For a year, the Kyrgyz government has denied any complicity in the violence. That position became harder to defend on Tuesday when an international commission led by a Finnish politician issued a report implicating civilian and military officials, some still serving in government.
The report described circumstances during a period of fluidity and weak authority after the popular uprising that ousted Kyrgyzstan’s authoritarian leader, Kurmanbek S. Bakiyev.
The subsequent disarray in the army created the conditions for an ethnic massacre, as what had begun as a jubilant liberation movement for the Kyrgyz majority soured after ethnic Uzbeks also demanded more rights. The report said that 470 people were killed, 1,900 injured and about 411,000 temporarily driven from their homes.
The report asserts that the violence rose to the level of a “crime against humanity” as defined by international conventions, if the evidence the commission saw were proved in court. “In many instances crowds of attackers seized firearms and ammunition from the military and police,” largely unopposed, the report said. Members of the crowd then committed “murder, rape, other forms of sexual violence, physical violence” against ethnic Uzbeks.
The report said uniformed soldiers also participated in the violence in several documented instances, and that their commanders failed to maintain discipline or investigate the loss of armored vehicles and weapons.
That finding is an embarrassment to President Roza Otunbayeva, who blamed Bakiyev loyalists and Islamic extremists. The report found no evidence of either.
Kyrgyz authorities, in an addendum, argued that the report’s authors gave too much credence to accounts by Uzbeks and that the research was incomplete.
Analysts said that while the report was useful in drawing international attention to the severity of the events in southern Kyrgyzstan a year ago, it could also undermine the tenuous authority of Ms. Otunbayeva.
Government officials, most of them ethnic Kyrgyz, are likely to blame her for authorizing the investigation, Mars Sariyev, a political analyst at the Institute of Social Policy in Bishkek, said in a telephone interview. “It will initiate an explosion of nationalism in Kyrgyzstan,” he said.

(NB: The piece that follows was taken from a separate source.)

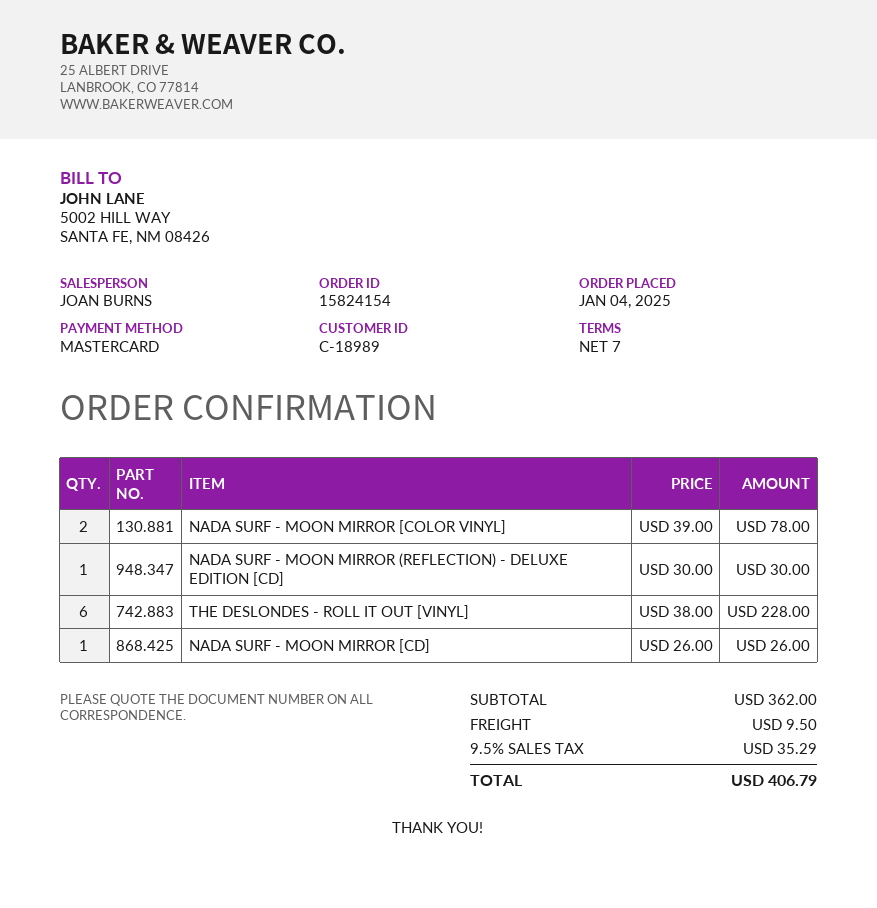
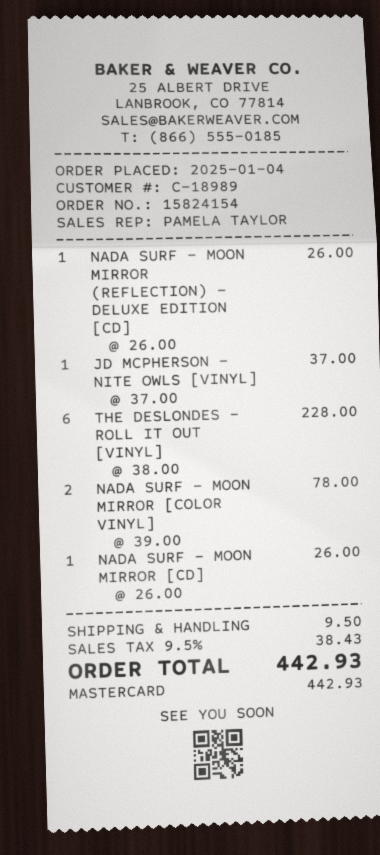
sales rep: JOAN BURNS -> PAMELA TAYLOR
NADA SURF - MOON MIRROR (REFLECTION) - DELUXE EDITION [CD]: 1 x 30.00 = 30.00 -> 1 x 26.00 = 26.00
JD MCPHERSON - NITE OWLS [VINYL]: none -> 1 x 37.00 = 37.00
tax: 9.5% = 35.29 -> 9.5% = 38.43
total: 406.79 -> 442.93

After the April 7, 2010, uprising that overthrew Mr. Bakiyev, the new leaders first aligned themselves with ethnic Uzbek groups in the south that had set about ousting mayors and other local officials. But as the southern revolution escalated, the central government shifted its support to the old political establishment and security services.
The report concluded that officers and soldiers garrisoned in Osh, the capital of the southern region of the country, which has a mixed Uzbek and Kyrgyz population, abetted the violence, which began June 10.
The police, mostly ethnic Kyrgyz, detained a disproportionate number of Uzbeks and accused them of instigating the unrest. The report notes ethnic Kyrgyz also suffered, though in lesser numbers.
Soldiers distributed weapons, including automatic rifles and machine guns, to crowds of ethnic Kyrgyz young men, who then used them to kill Uzbeks. The young men rampaged in armored personnel carriers. The report singled out one general in particular, Ismail Isakov, then commandant of the south, for failing to use his soldiers to protect civilians. It also implicated a security force commander in the city of Jalalabad, Kubatbek Baibolov, who was prosecutor general of Kyrgyzstan until late March.
The report supports a narrative of the violence in June widely reported by foreign journalists and conveyed by witnesses in the ethnic Uzbek neighborhoods of Osh, known as mahallas.
“We thoroughly analyzed the scale of the violence,” Kimmo Kiljunen, the chairman of the commission and a former member of the Finnish Parliament, said in a telephone interview from Bishkek, the Kyrgyz capital. “It is not genocide, it is not war crime, but the attacks on the mahallas in June of last year were a crime against humanity.”
Because Kyrgyzstan is not a member of the Rome Statute of the International Criminal Court, Mr. Kiljunen said, the government is not obliged to cooperate in international prosecution. The designation of the violence as a crime against humanity, he said, was important all the same to elevate international pressure on the Kyrgyz authorities to impartially apply domestic law.
So far, Mr. Kiljunen said, 80 percent of those arrested for the violence have been ethnic Uzbeks while 74 percent of the victims were also Uzbeks.
The Parliamentary Assembly of the Organization for Security and Cooperation in Europe helped coordinate the work of the independent commission but was not responsible for its conclusions. Scandinavian governments, the European Union and the United States financed the $1.4 million report.